Al Letson is the Peabody Award-winning host of Reveal. Born in New Jersey, he moved to Jacksonville, Florida, at age 11 and as a teenager began rapping and producing hip-hop records. By the early 1990s, he had fallen in love with the theater, becoming a local actor and playwright, and soon discovered slam poetry. His day job as a flight attendant allowed him to travel to cities around the country, where he competed in slam poetry contests while sleeping on friends’ couches. In 2000, Letson placed third in the National Poetry Slam and performed on Russell Simmons’ Def Poetry Jam, which led him to write and perform one-man shows and even introduce the 2006 NCAA Final Four on CBS.

In Letson’s travels around the country, he realized that the America he was seeing on the news was far different from the one he was experiencing up close.

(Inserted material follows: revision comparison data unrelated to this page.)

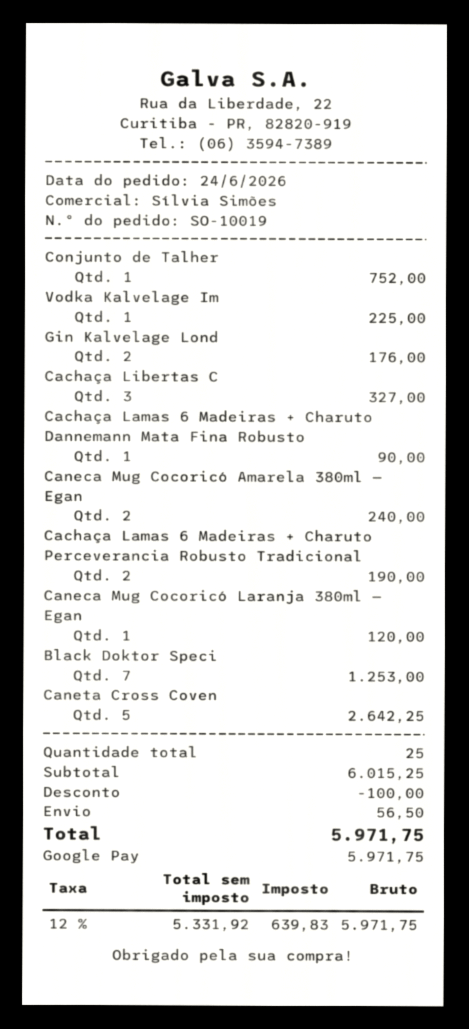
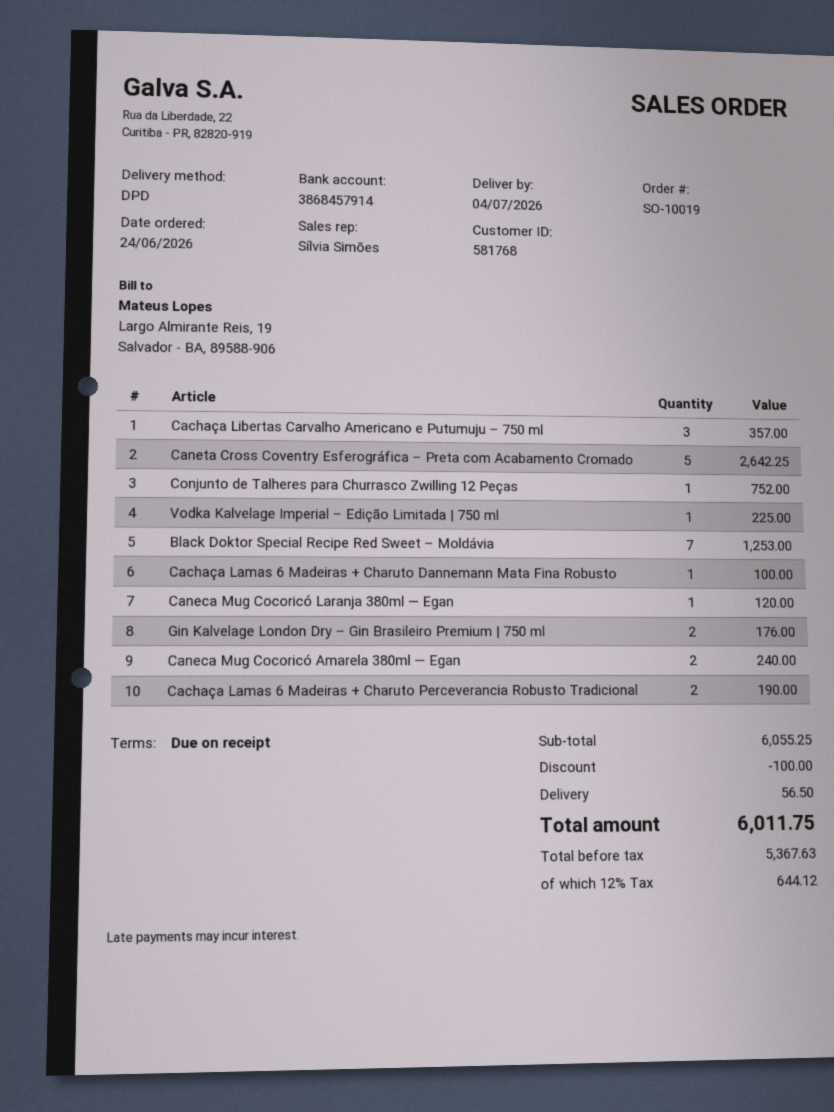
Cachaça Libertas C: 3 for 327.00 -> 3 for 357.00
Cachaça Lamas 6 Madeiras + Charuto Dannemann Mata Fina Robusto: 1 for 90.00 -> 1 for 100.00
subtotal: 6015.25 -> 6055.25
net: 5331.92 -> 5367.63
tax: 12% = 639.83 -> 12% = 644.12
total: 5971.75 -> 6011.75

In 2007, he competed in the Public Radio Talent Quest, where he pitched a show called State of the Re:Union that reflected the conversations he was having throughout the US. The show ran for five seasons and won a Peabody Award in 2014. In 2015, Letson helped create and launch Reveal, the nation’s first weekly investigative radio show, which has won two duPont Awards and three Peabody Awards and been a finalist for the Pulitzer Prize twice. He has also hosted the podcast Errthang; written and developed several TV shows with major networks, including AMC+’s Moonhaven and Apple TV+’s Monarch; and is currently writing a comic for DC Comics. (He loves comics.) When he’s not working, Letson’s often looking for an impossibly difficult meal to prepare or challenging anyone to name a better album than Mos Def’s Black on Both Sides.